AT THIS POINT THE CONVERSATION WAS INTERRUPTED BY THE MASTER OF CEREMONIES, WHO THANKED EVERYONE FOR COMING AND SAID HOW HAPPY HE WAS THAT SO MANY OF THE THOSE GATHERED WERE HOLDING FAST TO THE FAITH !!!
THE GROUP WE’VE BEEN LISTENING TO EXCHANGED NAMES AND ADDRESSES AND, CONTRARY TO SOME EXPECTATIONS, IT DID MEET AGAIN ………….
NEXT TIME, BRIAN, HELEN, JIM, JAN AND GEOFF MET, TOGETHER WITH JAN’S HUSBAND DEREK AND JIM’S WIFE ANGELA.
THEY COVERED MUCH OF THE SAME TERRITORY, BUT ADDED SOME MORE QUESTIONS.
Derek: As you know, I’ve spent years as a psychiatrist, and a lot of my clients have been Christians, with not a few casualties fleeing from the church. I’m wondering now whether we take enough notice of how a person’s faith is shaped by her personality. Dogmatic types tend to stay dogmatic even when they totally change their religious beliefs. I had one client who threw over his conservative evangelicalism, which he had espoused with great enthusiasm for years. Now he is a convinced secular humanist and he’s pushing those ideas just as dogmatically as he used to present his fundamentalist Christianity.
Jim: Yeah, I’ve sometimes wondered about that…. It’s the way we sometimes imply “I have an open mind and you must have an open mind like I do!!!” Someone said to me that the cult of the open mind is the most dangerous cliché of all. I stand convicted.
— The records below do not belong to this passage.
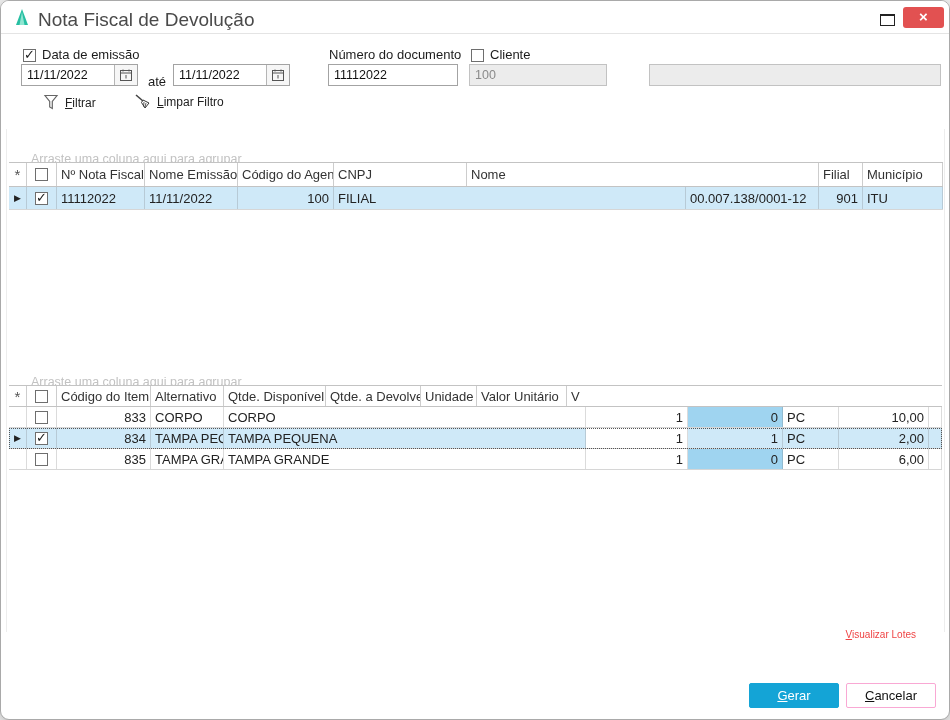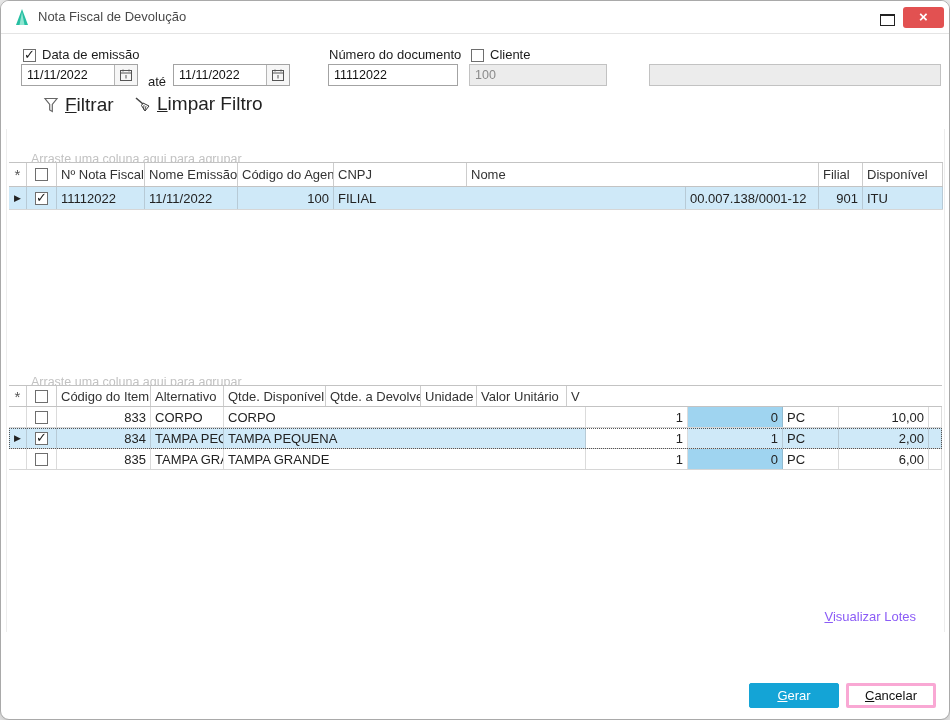--- a/index.html
+++ b/index.html
@@ -1,35 +1,35 @@
 <!DOCTYPE html>
 <html><head>
 <meta charset="utf-8">
 <style>
   html,body{margin:0;padding:0;background:#f2f2f2;font-family:"Liberation Sans","DejaVu Sans",sans-serif;}
   .window{position:relative;width:950px;height:720px;background:#fff;border:1px solid #a9a9a9;
           border-radius:9px;box-shadow:0 3px 14px rgba(0,0,0,.28);overflow:hidden;box-sizing:border-box;}
   
   .titlebar{position:absolute;left:0;top:0;width:100%;height:32px;border-bottom:1px solid #e4e4e4;background:#fff;}
   .title-icon{position:absolute;left:13px;top:7px;width:16px;height:18px;}
-  .title-text{position:absolute;left:37px;top:8px;font-size:13px;color:#4a4a4a;}
+  .title-text{position:absolute;left:37px;top:8px;font-size:19px;color:#4a4a4a;}
   .btn-max{position:absolute;left:879px;top:13px;width:13px;height:9px;border:1px solid #222;border-top:2px solid #222;background:#fff;cursor:pointer;}
   .btn-close{position:absolute;left:902px;top:6px;width:41px;height:21px;background:#e25151;border-radius:3px;
              color:#fff;font-size:15px;font-weight:bold;text-align:center;line-height:20px;cursor:pointer;}
   
   .cb{display:inline-block;width:13px;height:13px;border:1px solid #6e6e6e;background:#fff;box-sizing:border-box;
       position:relative;vertical-align:middle;cursor:pointer;}
   .cb.on::after{content:"\2713";position:absolute;left:0px;top:-3px;font-size:13px;font-weight:bold;color:#1a1a1a;}
   .flabel{position:absolute;font-size:13px;color:#1c1c1c;}
   .field{position:absolute;height:22px;border:1px solid #a3a3a3;background:#fff;box-sizing:border-box;
          font-size:12.5px;color:#111;display:flex;align-items:center;}
   .field .val{padding-left:5px;flex:1;overflow:hidden;white-space:nowrap;}
   .field.disabled{background:#ececec;border-color:#c2c2c2;color:#8a8a8a;}
   .calbtn{width:22px;height:100%;border-left:1px solid #b5b5b5;background:#f6f6f6;display:flex;align-items:center;justify-content:center;cursor:pointer;}
-  .linkbtn{position:absolute;display:flex;align-items:center;gap:6px;font-size:19px;color:#222;cursor:pointer;}
+  .linkbtn{position:absolute;display:flex;align-items:center;gap:6px;font-size:12px;color:#222;cursor:pointer;}
   .accel::first-letter{text-decoration:underline;}
   
   .ghint{position:absolute;font-size:12.5px;color:#c2c2c2;margin-top:12px;}
   .gsection{position:absolute;border-left:1px solid #ededed;border-right:1px solid #ededed;pointer-events:none;}
   .grid{position:absolute;font-size:13px;color:#222;}
   .grow{display:flex;box-sizing:border-box;}
   .gcell{box-sizing:border-box;border-right:1px solid #cdcdcd;padding:0 4px;overflow:hidden;white-space:nowrap;flex:none;}
   .ghead{border-top:1px solid #c3c3c3;border-bottom:1px solid #c3c3c3;background:#fff;color:#333;}
   .ghead .gcell{display:flex;align-items:center;}
   .gbody .gcell{display:flex;align-items:center;border-right:1px solid rgba(110,110,110,.25);}
@@ -46,24 +46,24 @@
   .g1-ind{width:18px}.g1-cb{width:30px}.g1-c1{width:88px}.g1-c2{width:93px}.g1-c3{width:96px}
   .g1-c4{width:352px}.g1-c5{width:133px}.g1-c6{width:44px}.g1-c7{width:80px;border-right:1px solid #cdcdcd;}
   .grid1 .grow{height:23px;}
   .grid1 .ghead{height:25px;}
   
   .g2-ind{width:18px}.g2-cb{width:30px}.g2-c1{width:94px}.g2-c2{width:73px}.g2-c3{width:362px}
   .g2-c4{width:102px}.g2-c5{width:95px}.g2-c6{width:56px}.g2-c7{width:90px}.g2-c8{width:13px;border-right:none;}
   .grid2 .grow{height:21px;}
   .grid2 .ghead{height:22px;}
   
-  .lots-link{position:absolute;right:33px;top:608px;font-size:13px;color:#8b5cf6;cursor:pointer;}
+  .lots-link{position:absolute;right:33px;top:628px;font-size:10px;color:#ef4444;cursor:pointer;}
   .btn{position:absolute;width:90px;height:25px;border-radius:2px;font-size:13px;display:flex;align-items:center;justify-content:center;cursor:pointer;box-sizing:border-box;}
   .btn-primary{left:748px;top:682px;background:#14a4d6;color:#fff;border:1px solid #14a4d6;}
-  .btn-default{left:845px;top:682px;background:#fff;color:#111;border:3px solid #f9a8d4;}
+  .btn-default{left:845px;top:682px;background:#fff;color:#111;border:1px solid #f9a8d4;}
   svg{display:block;}
 </style>
 </head>
 <body>
 
 <div class="window">
 
   <div class="titlebar">
     <span class="title-icon">
       <svg width="16" height="18" viewBox="0 0 16 18">
@@ -148,21 +148,21 @@
       <div class="gcell g1-ind star">*</div>
       <div class="gcell g1-cb cbcell">
           <span class="cb"></span>
         </div>
       <div class="gcell g1-c1">Nº Nota Fiscal</div>
       <div class="gcell g1-c2">Nome Emissão</div>
       <div class="gcell g1-c3">Código do Agente</div>
       <div class="gcell g1-c5">CNPJ</div>
       <div class="gcell g1-c4">Nome</div>
       <div class="gcell g1-c6">Filial</div>
-      <div class="gcell g1-c7">Disponível</div>
+      <div class="gcell g1-c7">Município</div>
     </div>
     <div class="grow gbody rowsel rowline">
       <div class="gcell g1-ind ind">▶</div>
       <div class="gcell g1-cb cbcell">
           <span class="cb on"></span>
         </div>
       <div class="gcell g1-c1">11112022</div>
       <div class="gcell g1-c2">11/11/2022</div>
       <div class="gcell g1-c3 num">100</div>
       <div class="gcell g1-c4">FILIAL</div>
Angela: I’m concerned about what Brian was saying about reason and revelation. I’m increasingly liberal in my theological outlook, but I sometimes wonder whether we’re all simply fallible humans reaching out for meaning and whether God is simply a sort of projection of our highest hopes and ideals. I don’t really want to believe that, because I think I’ve had some genuine encounters with the Living One, but I know how easy it is to fool ourselves.
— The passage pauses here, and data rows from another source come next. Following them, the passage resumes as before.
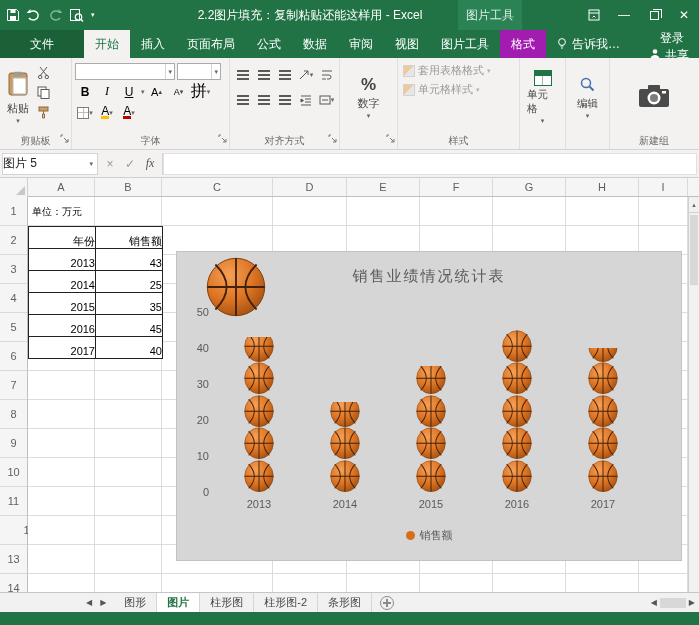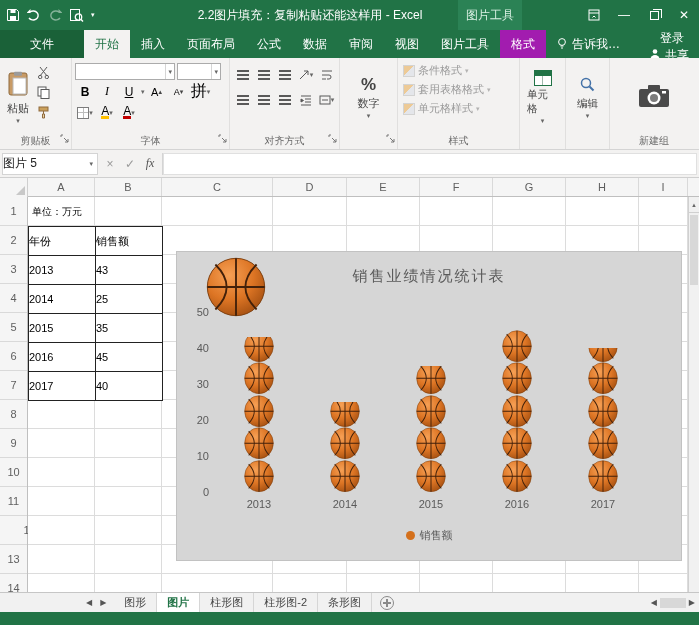--- a/index.html
+++ b/index.html
@@ -82,21 +82,21 @@
   .chcell { position:absolute; top:0; height:18px; text-align:center; font-size:11px; color:#5f5f5f; line-height:18px; border-right:1px solid #d9d9d9; }
   .rowhdrs { position:absolute; top:19px; left:0; width:28px; bottom:0; background:#f5f5f5; border-right:1px solid #bfbfbf;
       background-image:repeating-linear-gradient(to bottom, transparent 0 28px, #d9d9d9 28px 29px); }
   .rnum { position:absolute; left:0; width:27px; height:29px; text-align:center; font-size:11px; color:#5f5f5f; line-height:29px; }
   .cells { position:absolute; top:19px; left:28px; right:0; bottom:0; background:#fff;
       background-image:repeating-linear-gradient(to bottom, transparent 0 28px, #dcdcdc 28px 29px); }
   .vline { position:absolute; top:0; bottom:0; width:1px; background:#dcdcdc; }
   .a1text { position:absolute; left:4px; top:0; height:29px; line-height:29px; font-size:10px; color:#000; white-space:nowrap; }
 
   .dtable { position:absolute; left:0px; top:29px; width:135px; background:#fff; border-left:1px solid #222; border-top:1px solid #222; display:grid; grid-template-columns:67px 67px; z-index:2; }
-  .dcell { height:29px; border-right:1px solid #222; border-bottom:1px solid #222; text-align:left; line-height:28px; font-size:11px; color:#000; }
+  .dcell { height:22px; border-right:1px solid #222; border-bottom:1px solid #222; text-align:right; line-height:28px; font-size:11px; color:#000; }
 
   .vscroll { position:absolute; top:19px; bottom:0; left:688px; width:11px; background:#f1f1f1; border-left:1px solid #d0d0d0; z-index:3; }
   .vs-up { height:16px; border-bottom:1px solid #d0d0d0; text-align:center; font-size:6px; color:#666; line-height:16px; }
   .vs-thumb { margin:2px 1px; height:70px; background:#d8d8d8; }
 
   
   .chart { position:absolute; left:148px; top:54px; width:506px; height:310px; background:#d6d6d6; border:1px solid #c2c2c2; z-index:2; }
   .chart-title { position:absolute; top:15px; left:0; right:0; text-align:center; font-size:15px; color:#5a5a5a; letter-spacing:2px; }
   .bigball { position:absolute; left:29px; top:5px; width:60px; height:60px; }
   .ytick { position:absolute; left:0; width:32px; text-align:right; font-size:11px; color:#5a5a5a; height:14px; line-height:14px; }
@@ -373,25 +373,20 @@
         <span class="arrow">▾</span>
       </div>
       <span class="launcher"><svg width="9" height="9" viewBox="0 0 9 9">
             <path d="M1 3 V1 h2 M4 4 l4 4 M8 5 v3 h-3" fill="none" stroke="#777"></path>
           </svg></span>
     </div>
 
     <div class="rgroup g-style">
       <div class="styrow">
         <span class="sty-ic"></span>
-        <span>条件格式</span>
-          <span class="arrow dim">▾</span>
-      </div>
-      <div class="styrow">
-        <span class="sty-ic"></span>
         <span>套用表格格式</span>
           <span class="arrow dim">▾</span>
       </div>
       <div class="styrow">
         <span class="sty-ic"></span>
         <span>单元格样式</span>
           <span class="arrow dim">▾</span>
       </div>
       <div class="glabel">样式</div>
     </div>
Helen: With all our talk about building bridges with people of other faiths , I’m in total agreement. But I’ve been thinking about something Des said to me not long before he died last year. We were looking back over the things we’d put our energy into over the years, and we got talking about our enthusiasm for the ecumenical movement and the World Council of Churches. Des said, “ I wish we had put less time into those interminable meetings trying to sort out our theological and ecclesiological differences. Somehow I think we’d have been more use to God and to one another if we had focused more on engaging with the problems of the world and building closer relationships with other churches in the context of shared action for the healing of the world. ”
I wonder whether the same principle might apply to our links with our Moslem and Hindu and Buddhist brothers and sisters.
USING THE CONVERSATIONS ABOVE, YOU MIGHT FIND IT HELPFUL TO MAKE A LIST OF THE ISSUES AND QUESTIONS THAT HAVE APPEARED, EITHER STATED OR IMPLIED, IN THE MIDST OF THOSE CONVERSATIONS.
IT SHOULD BE NOTED THAT THE CHARACTERS ARE NOT LIVING PEOPLE BUT I WOULD ACKNOWLEDGE THAT THERE ARE PARTS OF ME IN ALL OF THEM!